No.
It would make legitimate, married fathers more important.
Hey, if you want more illegitimacy, subsidize it. Tell women if they can get themselves knocked up by a guy, they can collect a paycheck from him every month. If she gets knocked up by three or four guys she can retire.
Women who don't bother to get married before getting pregnant ought not to be able to avail themselves of the advantages of marriage.
When it comes to sex, women are in charge. They decide if they want to have sex with a man. What the man wants is irrelevant.
While agreeing with you entirely that legitimaacy must be re-emphasized, I still say you have failed to show how your solution (abolishing financial liability for unwed fathers) honors the natural right of every child to his father's support and provision.
If only married fathers have this responsibility, while unmarried fathers can (in your scheme) get off scot-free, you further decrease the likelihood that men will seek marriage.

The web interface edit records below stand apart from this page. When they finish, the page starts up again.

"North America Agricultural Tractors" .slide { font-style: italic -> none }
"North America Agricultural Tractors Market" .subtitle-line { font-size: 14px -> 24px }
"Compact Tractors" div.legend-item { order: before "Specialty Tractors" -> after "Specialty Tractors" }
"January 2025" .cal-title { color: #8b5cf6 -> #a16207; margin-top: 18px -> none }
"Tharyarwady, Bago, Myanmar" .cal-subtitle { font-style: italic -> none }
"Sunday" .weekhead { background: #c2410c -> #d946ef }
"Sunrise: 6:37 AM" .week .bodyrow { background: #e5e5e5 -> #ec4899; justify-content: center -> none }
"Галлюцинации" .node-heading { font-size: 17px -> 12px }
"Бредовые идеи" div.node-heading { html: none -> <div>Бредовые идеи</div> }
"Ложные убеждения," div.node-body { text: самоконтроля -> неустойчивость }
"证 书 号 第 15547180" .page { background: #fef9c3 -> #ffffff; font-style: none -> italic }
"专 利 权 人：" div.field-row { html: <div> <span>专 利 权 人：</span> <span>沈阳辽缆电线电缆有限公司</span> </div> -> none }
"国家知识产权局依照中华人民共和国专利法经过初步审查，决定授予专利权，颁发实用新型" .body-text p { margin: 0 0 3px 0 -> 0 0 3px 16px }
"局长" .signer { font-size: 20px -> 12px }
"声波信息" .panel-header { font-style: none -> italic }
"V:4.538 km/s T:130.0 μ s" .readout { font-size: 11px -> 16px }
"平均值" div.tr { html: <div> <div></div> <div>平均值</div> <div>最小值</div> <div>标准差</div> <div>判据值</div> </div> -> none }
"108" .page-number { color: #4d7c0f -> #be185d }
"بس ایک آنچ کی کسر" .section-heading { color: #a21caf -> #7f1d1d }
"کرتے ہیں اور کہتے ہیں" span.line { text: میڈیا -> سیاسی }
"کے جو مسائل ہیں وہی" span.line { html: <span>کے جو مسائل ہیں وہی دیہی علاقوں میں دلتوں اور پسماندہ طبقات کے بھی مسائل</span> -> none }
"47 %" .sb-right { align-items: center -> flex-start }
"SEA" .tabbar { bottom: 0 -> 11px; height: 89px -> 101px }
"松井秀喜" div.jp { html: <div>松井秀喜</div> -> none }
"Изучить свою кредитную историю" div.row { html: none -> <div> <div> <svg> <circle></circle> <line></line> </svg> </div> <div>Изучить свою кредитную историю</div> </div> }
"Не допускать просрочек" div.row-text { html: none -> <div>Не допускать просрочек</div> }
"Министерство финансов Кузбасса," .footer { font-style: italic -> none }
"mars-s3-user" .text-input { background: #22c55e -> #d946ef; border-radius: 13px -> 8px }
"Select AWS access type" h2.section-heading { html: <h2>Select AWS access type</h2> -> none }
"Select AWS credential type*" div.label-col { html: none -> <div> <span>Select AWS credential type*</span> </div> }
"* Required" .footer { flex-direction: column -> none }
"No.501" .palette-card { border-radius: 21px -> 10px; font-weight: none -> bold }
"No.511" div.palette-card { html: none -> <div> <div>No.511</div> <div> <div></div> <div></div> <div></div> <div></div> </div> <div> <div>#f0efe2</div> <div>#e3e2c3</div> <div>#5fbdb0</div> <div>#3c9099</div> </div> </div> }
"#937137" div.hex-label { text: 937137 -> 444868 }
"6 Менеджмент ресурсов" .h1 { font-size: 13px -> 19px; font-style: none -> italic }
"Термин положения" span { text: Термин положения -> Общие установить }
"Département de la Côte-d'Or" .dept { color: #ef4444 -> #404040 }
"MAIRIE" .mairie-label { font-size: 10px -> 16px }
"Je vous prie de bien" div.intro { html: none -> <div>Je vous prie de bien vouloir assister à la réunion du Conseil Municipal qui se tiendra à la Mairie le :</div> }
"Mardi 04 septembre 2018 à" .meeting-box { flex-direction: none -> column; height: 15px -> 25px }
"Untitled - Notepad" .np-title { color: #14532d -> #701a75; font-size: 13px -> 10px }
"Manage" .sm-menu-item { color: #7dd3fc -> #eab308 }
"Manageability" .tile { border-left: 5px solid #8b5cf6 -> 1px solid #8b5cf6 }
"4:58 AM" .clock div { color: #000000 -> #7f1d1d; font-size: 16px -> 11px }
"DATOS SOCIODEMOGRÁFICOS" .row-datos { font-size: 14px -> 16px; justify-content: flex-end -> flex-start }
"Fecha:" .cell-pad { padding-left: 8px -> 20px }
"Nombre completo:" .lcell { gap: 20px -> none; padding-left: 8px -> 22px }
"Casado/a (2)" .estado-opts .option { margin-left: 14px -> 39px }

Women (plural) in general need to re-assert the sexual rule: no matrimony, no sex. OK. But in each and every case where a man and a woman have produced a child by their sexual union, both the man and the woman must be called to responsibility. Otherwise you have only the woman being treated as a responsible adult, and the man being treated as somthing less than an adult: either a mental defective, a rutting animal, or a perpetual lad.
I know a cute little young lady (now 30-something) who has 3 sons from 3 different fathers. She gets $1,500 a month from each of them. She doesn't work, she gets all the WIC support she wants, her house is a disaster, and her kids are snotty little undisclipled feral animals who will likely die in prison.
Plus, she drinks like a fish, she's slept with every guy under 45 in town (except me, yikes!!!), she literally exudes unhappiness, and ironically, she complains that she can't find a "nice guy" anywhere.
Not surprisingly she thought Bill Clinton was the greatest man on earth until Obama came along.
Oh yeah, she's also from California.